The ATS charge sheet in the counterfeit currency case states a Miyajaan in Bangladesh helped Haroon get a Pakistani passport. In late 2000, Haroon went to Pakistan, trained at the Bahawalpur academy of the Lashkar-e-Taiba headed by its then chief of India operations Azam Cheema.
Sources said after Haroon expressed an interest in fighting the Northern Alliance and the US forces in Afghanistan, he underwent commando training allegedly imparted by Pakistan’s Special Services Group, the Zarar Company. He joined Al Qaeda fighters in Kandahar, where he met its chief Osama bin Laden.
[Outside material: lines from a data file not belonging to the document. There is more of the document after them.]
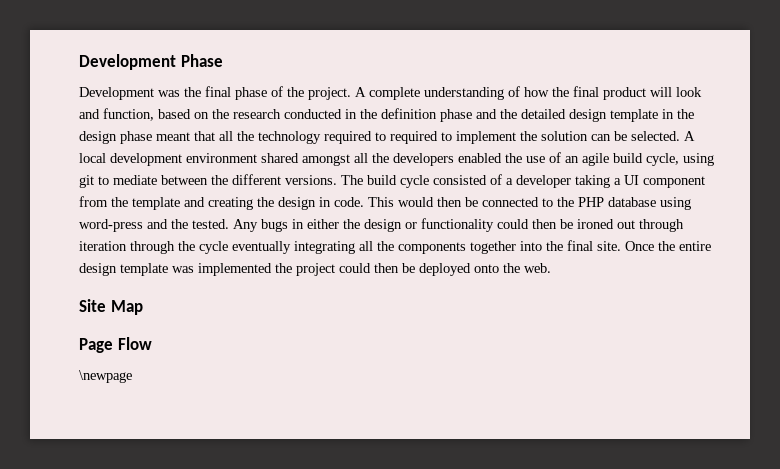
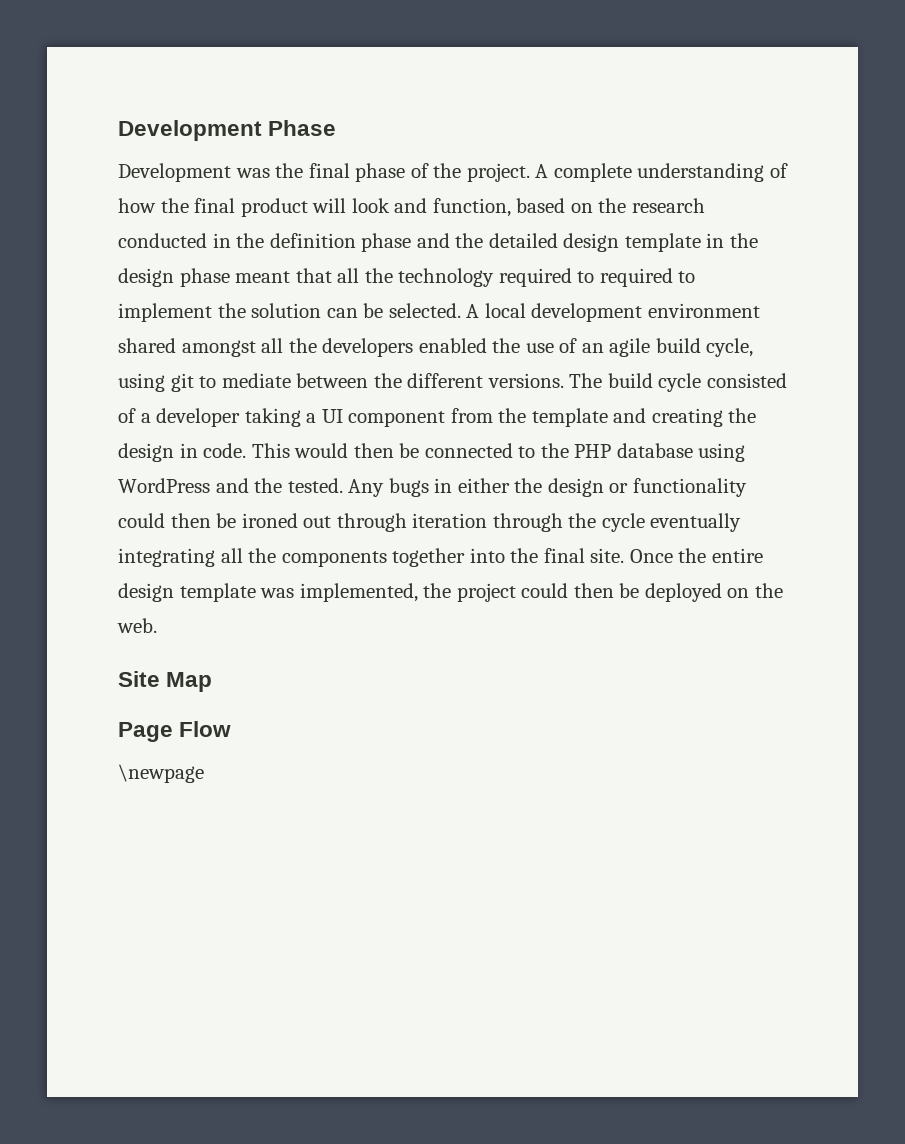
[79,219,143,232] word-press -> [118,478,210,493] WordPress
[198,263,272,276] implemented -> [299,583,418,602] implemented,
[474,264,499,273] onto -> [727,588,750,598] on

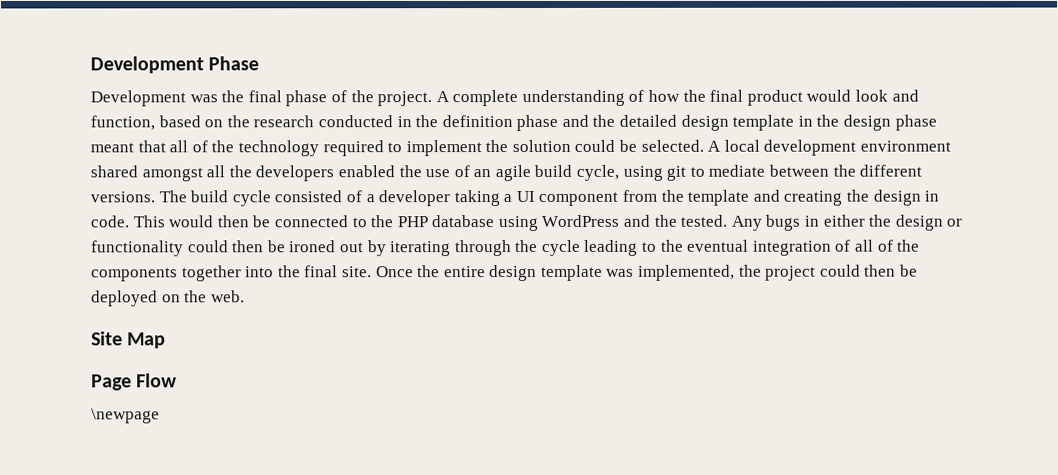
[312,198,347,213] will -> [806,89,852,102] would
(360, 275) none -> [191,140,208,153] of
[599,268,696,287] required to -> (403, 147) none
[326,308,358,318] can -> [574,139,616,152] could
[336,513,488,532] through iteration -> [367,240,452,257] by iterating
[650,513,742,532] [118,548,243,567] eventually integrating all -> [584,239,894,256] leading to the eventual integration of all of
Haroon later came back to India and started a leather bags business in Delhi with a Nepali national identified as Mumtaz. The duo would travel to Nepal and from there to Pakistan, ATS officials said.
In December 2005, Haroon visited Pakistan as Sheikh Mustak Sheikh Aijub, photos from the Foreigners Regional Registration office in Amritsar show. And in 2009, Haroon’s brothers took him to Saudi Arabia, where he first worked as a limousine driver. In 2010, Haroon set up a business of providing local labourers to firms ATS officials said was to conceal his terrorist activities.
According to the ATS, throught the course of all his training, Haroon had become an expert bomb-maker and was in touch with a serving Pakistani army officer known to him as General Murad, who visited him in Saudi and discussed the IM’s plans. Through General Murad, Haroon was introduced to operatives of various terrorist groups, including Hamas of Palestine and Abu Sayyaf and Jemmah Islamiyah groups from South-east Asia. “Haroon used to train their operatives to make sophisticated improvised explosive devices in a Saudi flat,” an ATS official said.
Last month, Haroon was booked for his suspected role in the 13/7 blasts.